The task: Restate word for word the lines below from the one that has "background: #f9a8d4 ->" through the one that has "text: Setting ->", keeping both and dropping all pictures.

Exercise data:

****

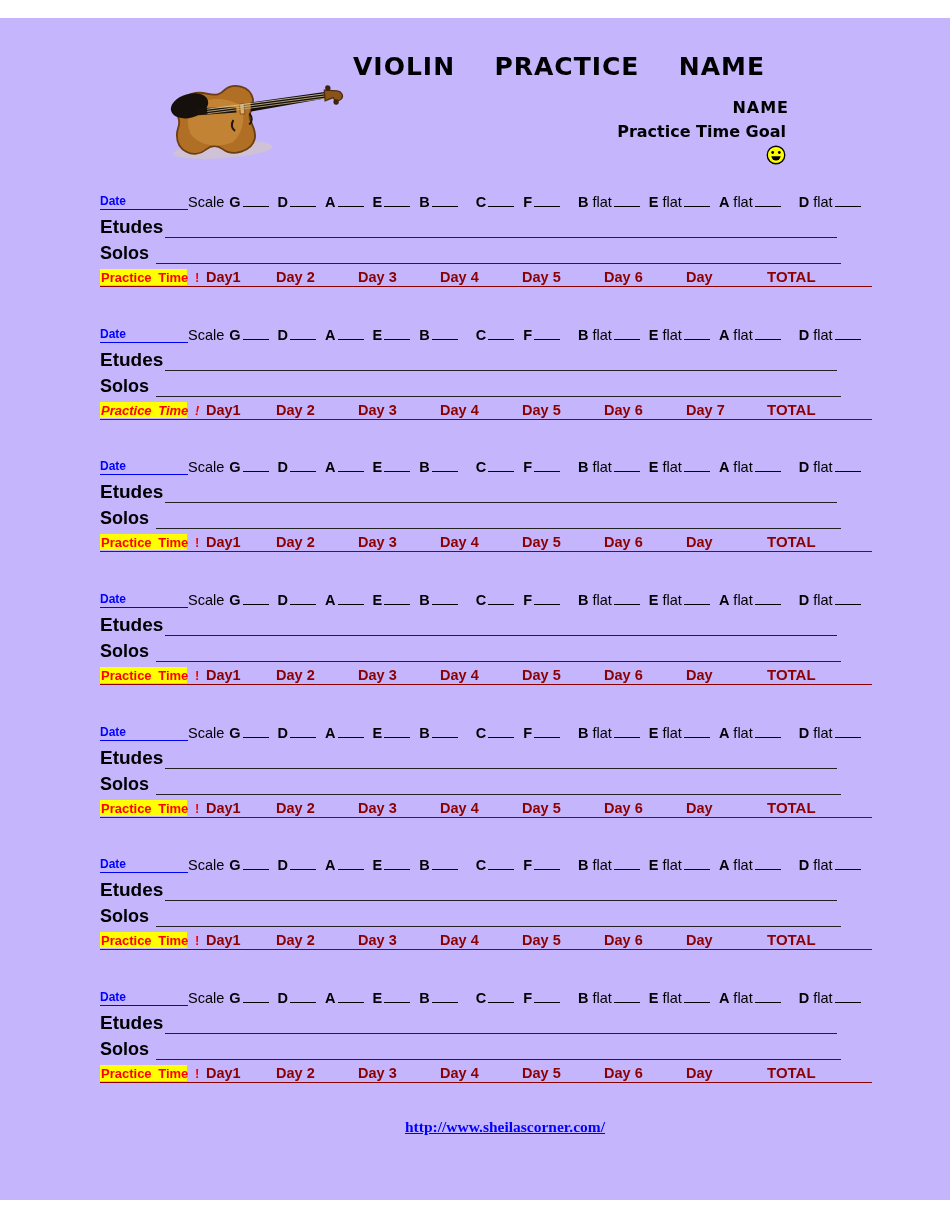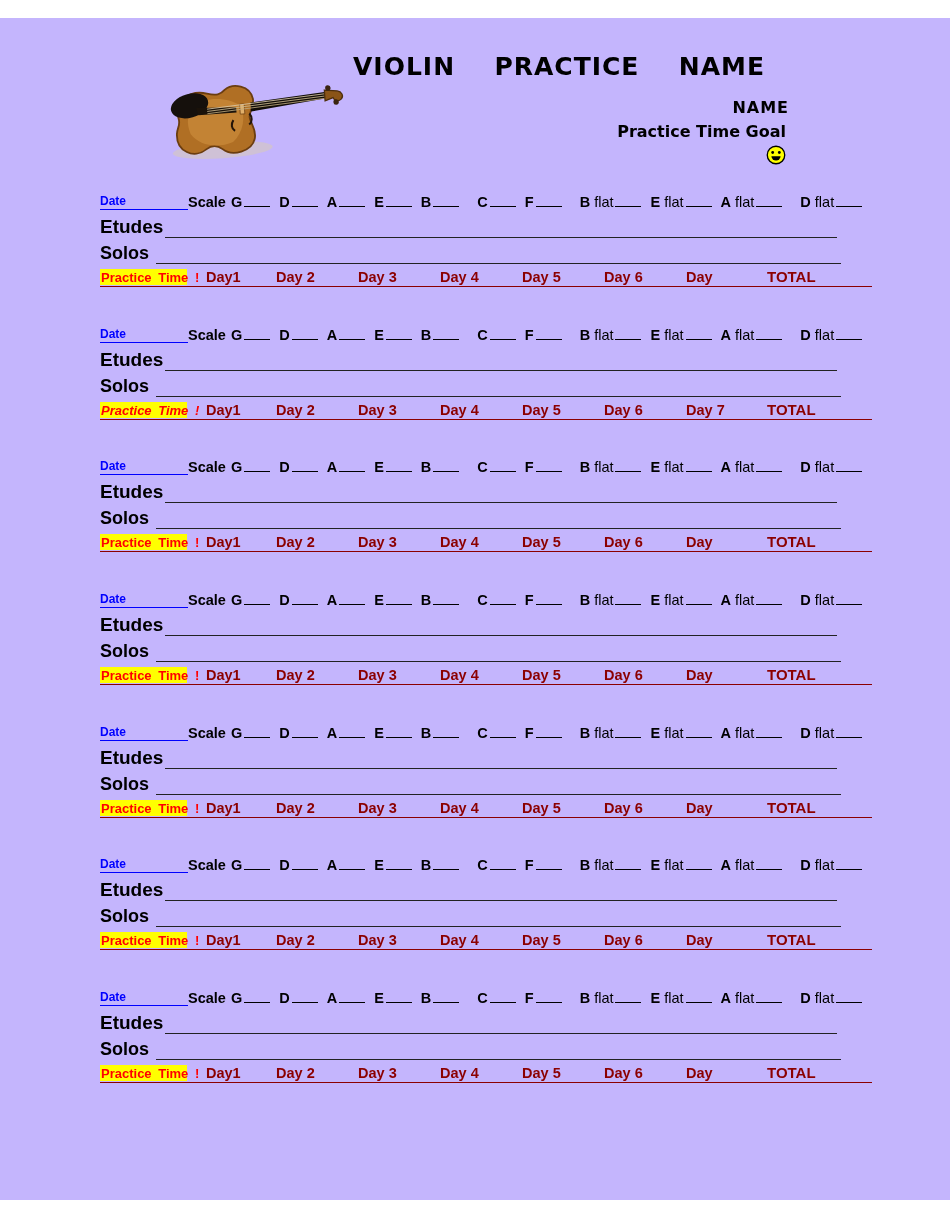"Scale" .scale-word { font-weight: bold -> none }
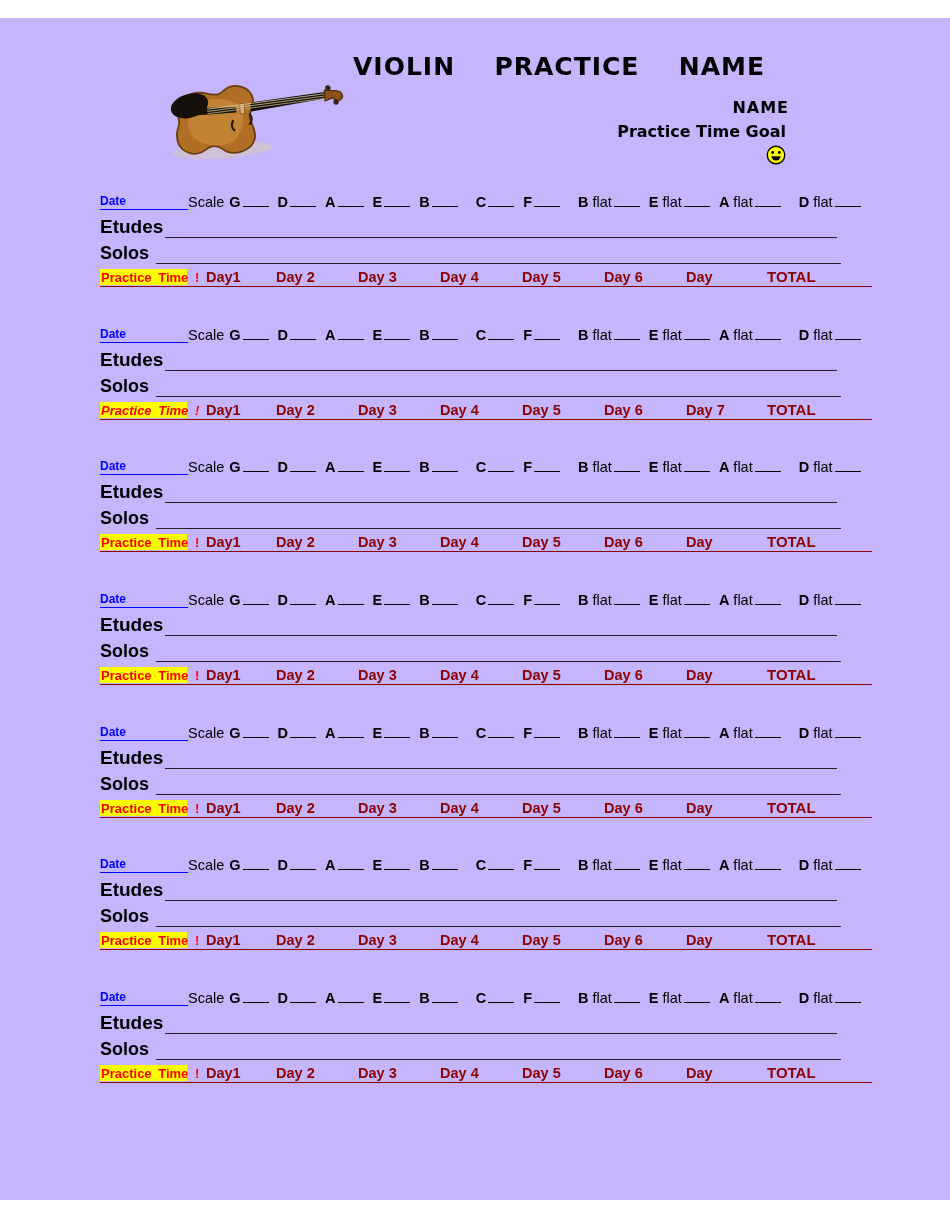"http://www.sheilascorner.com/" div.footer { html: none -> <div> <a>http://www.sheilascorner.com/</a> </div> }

****

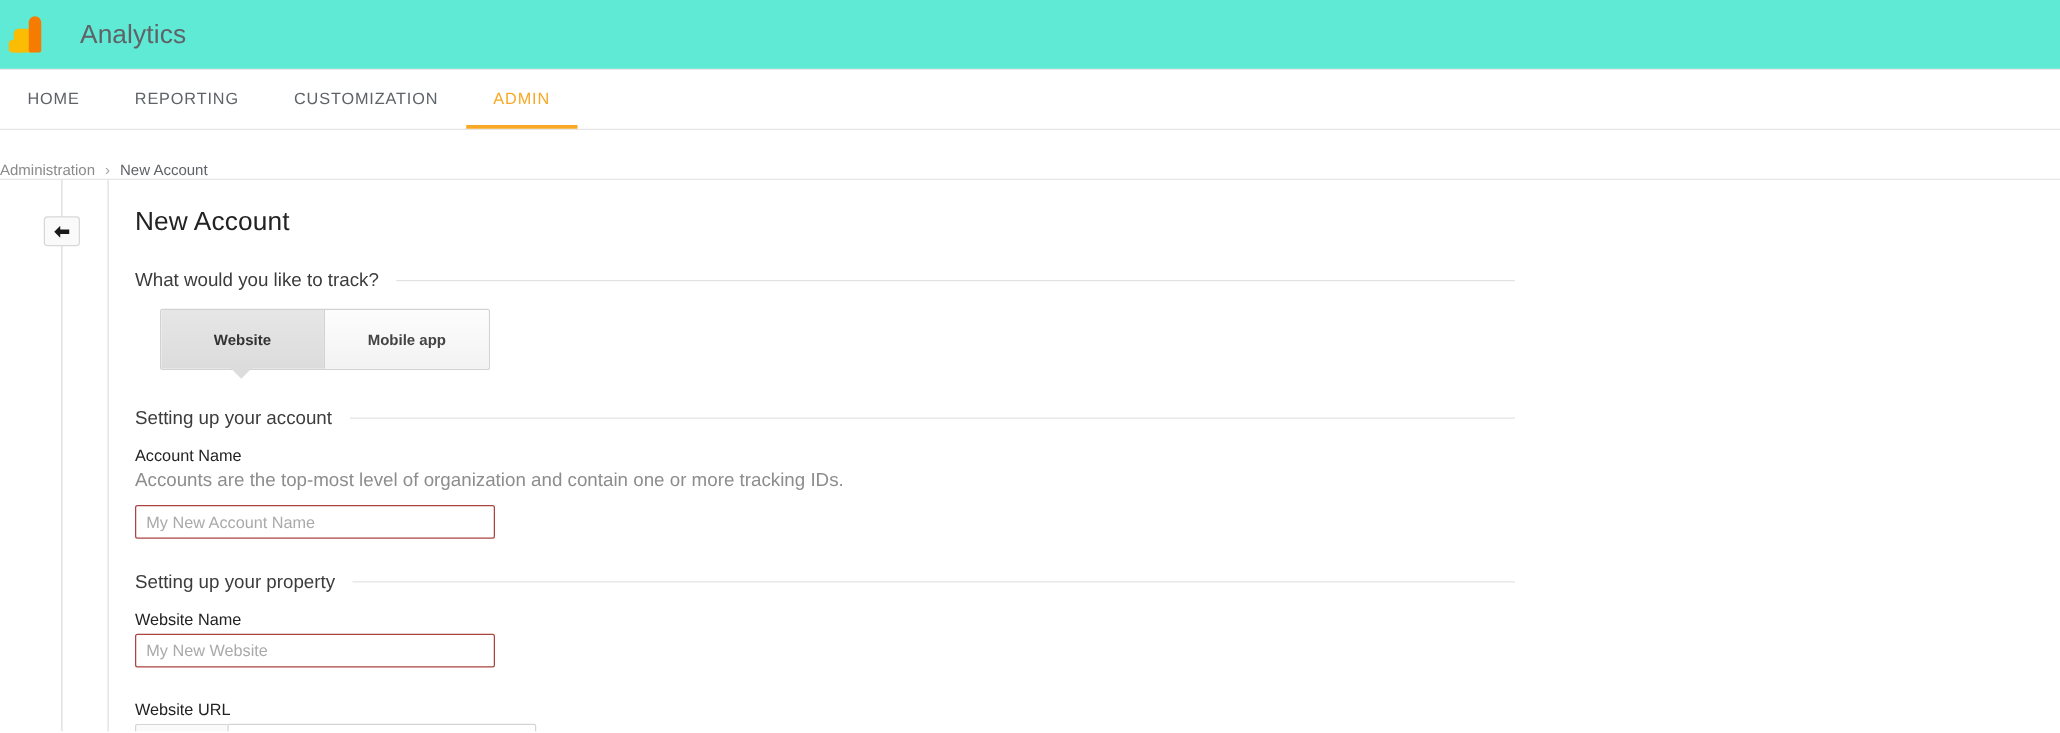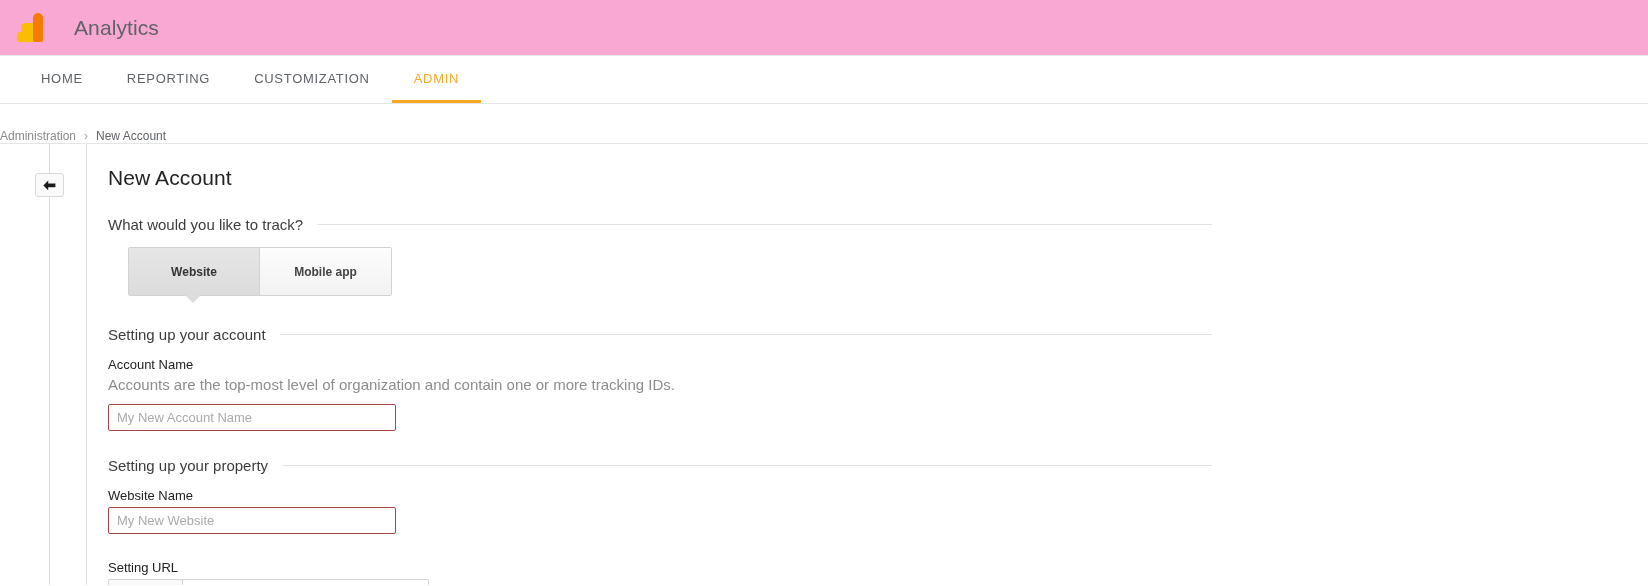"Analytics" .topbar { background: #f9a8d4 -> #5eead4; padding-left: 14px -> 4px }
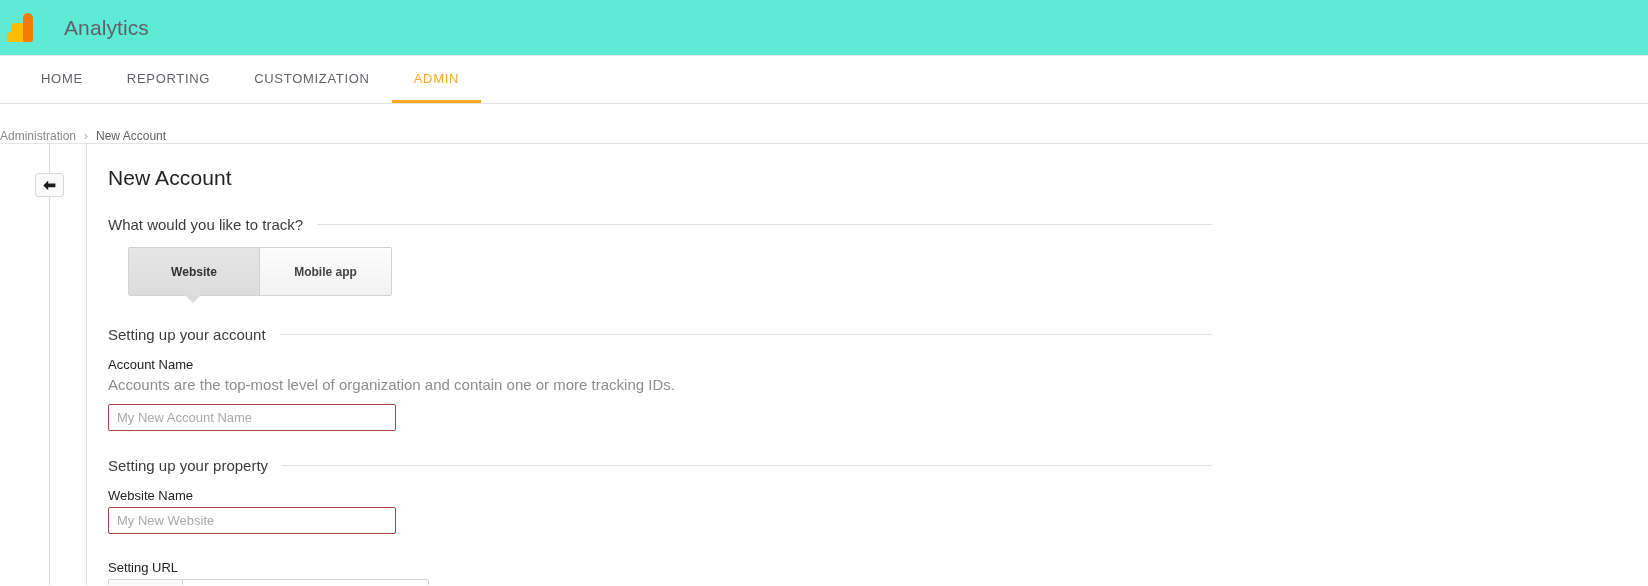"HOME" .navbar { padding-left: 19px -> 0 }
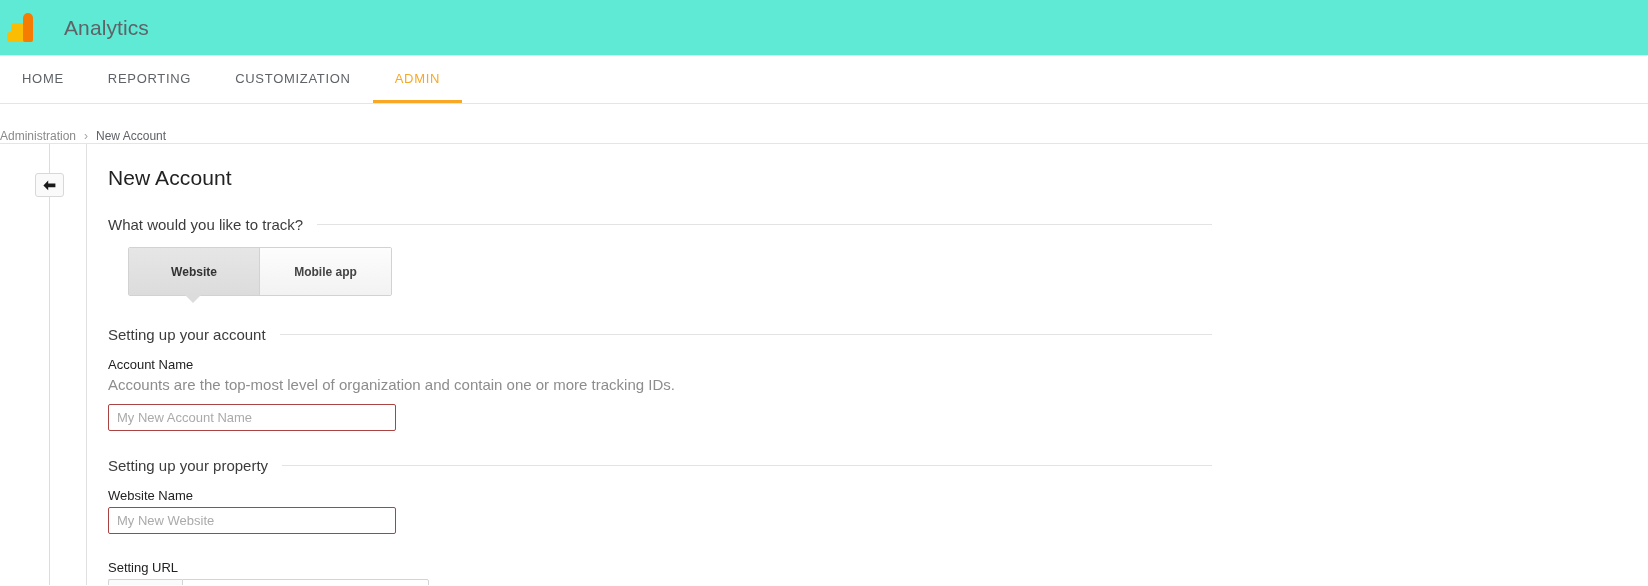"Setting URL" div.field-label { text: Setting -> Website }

****

Task answer:
"Analytics" .topbar { background: #f9a8d4 -> #5eead4; padding-left: 14px -> 4px }
"HOME" .navbar { padding-left: 19px -> 0 }
"Setting URL" div.field-label { text: Setting -> Website }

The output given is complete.